Tuesday, January 15, 2008

Wherein I Declare War on Prom Dresses

(From left to right: Helmut Lang Wrinkled Satin Dress, $207.50 on sale; McQ Alexander McQueen Jersey Baby Doll Harness Dress, $573.30 on sale; Diane von Furstenberg Tere Dress, $339.50 on sale)

     I fear for my optic never every time prom season rolls around. Inevitably you'll always wind up with folks running to Windsor for some god-awful dress covered head-to-toe in appliques with a bubble hem, in a baby doll silhouette. Prom dresses such as those are, by nature, terrible wastes of time, money, and fabric. What good is it to dress yourself in a gaudy, lip-glossed version of yourself.

     Of course, this gets to the very root of my problem with how many women dresses, that is by the fashion shown in the press and not by the style they inherently possess. Yes, Marc Jacobs showed surrealists shoes for spring. Does that mean you should wear one? I don't say "no" outright, because you should if you can. The lesson to be learned is that fashion should serve you, not the other way around. This is best illustrated in my own life. While I have noted the resurgence of distressed jeans on the runways, I will not be giving up my raw denim any time soon, by virtue of the fact that I look better in raw denim; it suits my body shape, my color taste, and my personal style far better than any distressed denim would. This, unfortunately, is often learned through trial and error. I'm looking at you, $200+ Slim Kims sitting in my closet.

     So how does this apply to prom? Why, how doesn't it? I find how most girls style their hair and do their make-up to be absolutely absurd. Have you looked at the hair that some of these girls get? I remember thinking how damned flammable (or inflammable) our proms were, just by taking a head count. Now, I'm not saying that you shouldn't get dolled up. Of course you should, it's a nice formal event. Go for it. Manicure, pedicure, new hair style, the works. But don't throw it up into a ridiculous mound on the top of your head that looks fit for nesting condors.

     What we need a whole paradigm shift when it comes to the prom mindset. This shouldn't be an occasion to look as absurd as possible.

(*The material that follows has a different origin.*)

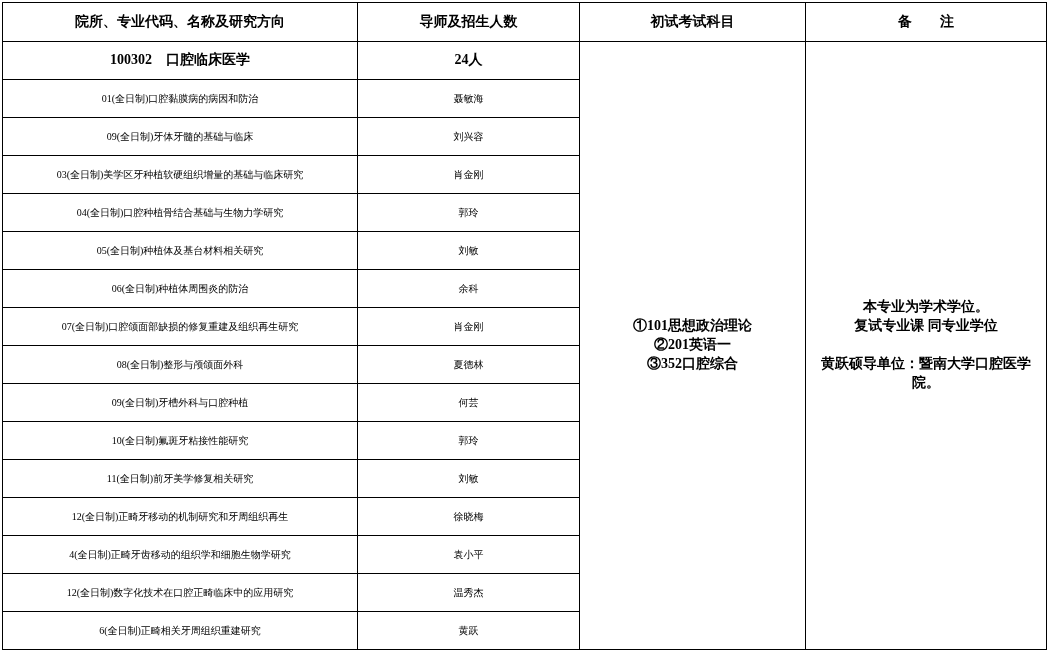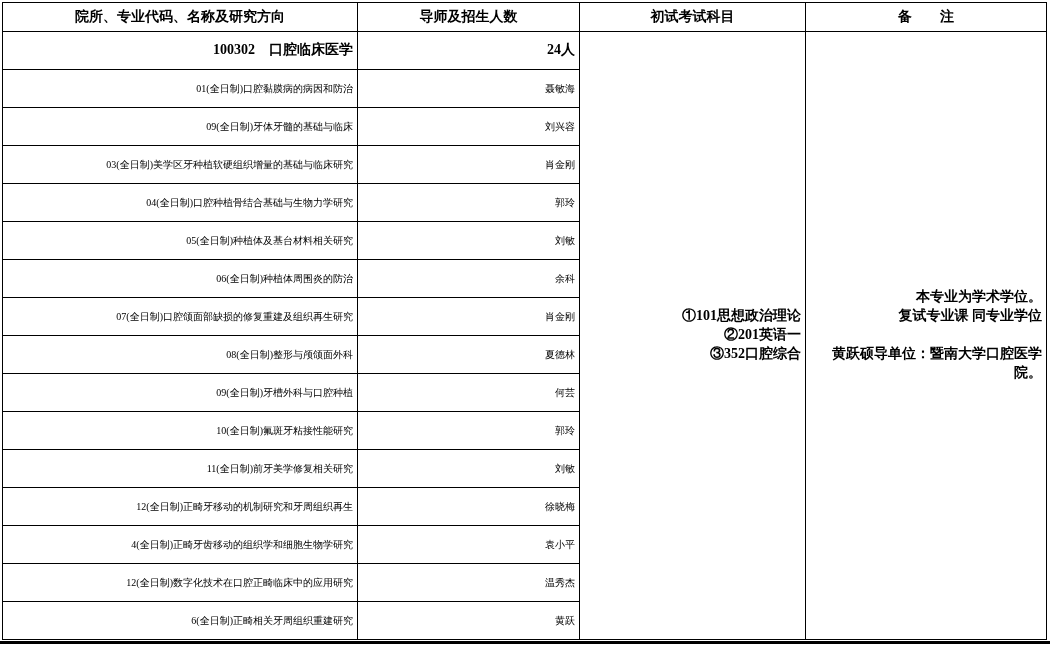"院所、专业代码、名称及研究方向" table.catalog thead th { height: 29px -> 39px }
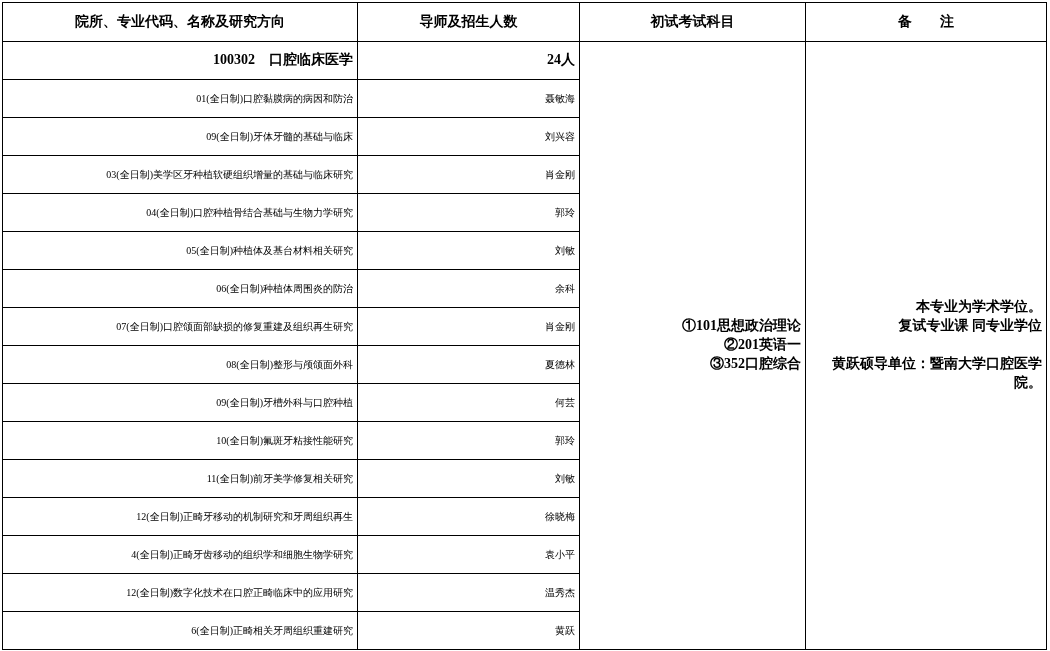"100302 口腔临床医学" table.catalog tbody td { text-align: right -> center }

Instead, why not use it to display your personal style at its best? And don't try to tell me that this is your personal style. Go ahead, I'll give you a minute to click and be thoroughly appalled.


     I know, right? Who would wear that, much less stand like it? (Feel free to drop any mentions of Victorya's dress from the Hershey challenege here.) Dresses like that are why I insist upon shopping for something you would actually wear when some horny teenage boy isn't trying to paw his way past your bra.

     We have excellent choices out there, ladies, and they run the gamut from something that will give your parents a heart attack to only slight hypertension. The Helmut Lang is a perfect example of a classic black dress given a chic, yet timeless, spin. The texture of the wrinkled satin and the length screams party dress, but the color and cut are modest enough for a school event. The McQ dress is a bit more daring, but no less appropriate. Jersey is a particularly forgiving fabric if you're going to spend the night dancing to poorly DJed music (I speak from personal experience, here), but the plastic harness gives the dress an interesting focus point as well as a contrasting shine and texture. Now, if you insist upon a bubble hem, then at least do a refined version of it, like the Diane von Furstenberg we've got above. Subtle banding gives the bodice a constructed silhouette that is a delicious complement to the skirt's shape and volume.

     I hope we've learned something here: prom doesn't need to be hideous, fashion doesn't need to be (too) expensive, and it's never too late to get rid of their rayon/polyester number that you somehow convinced yourself to get.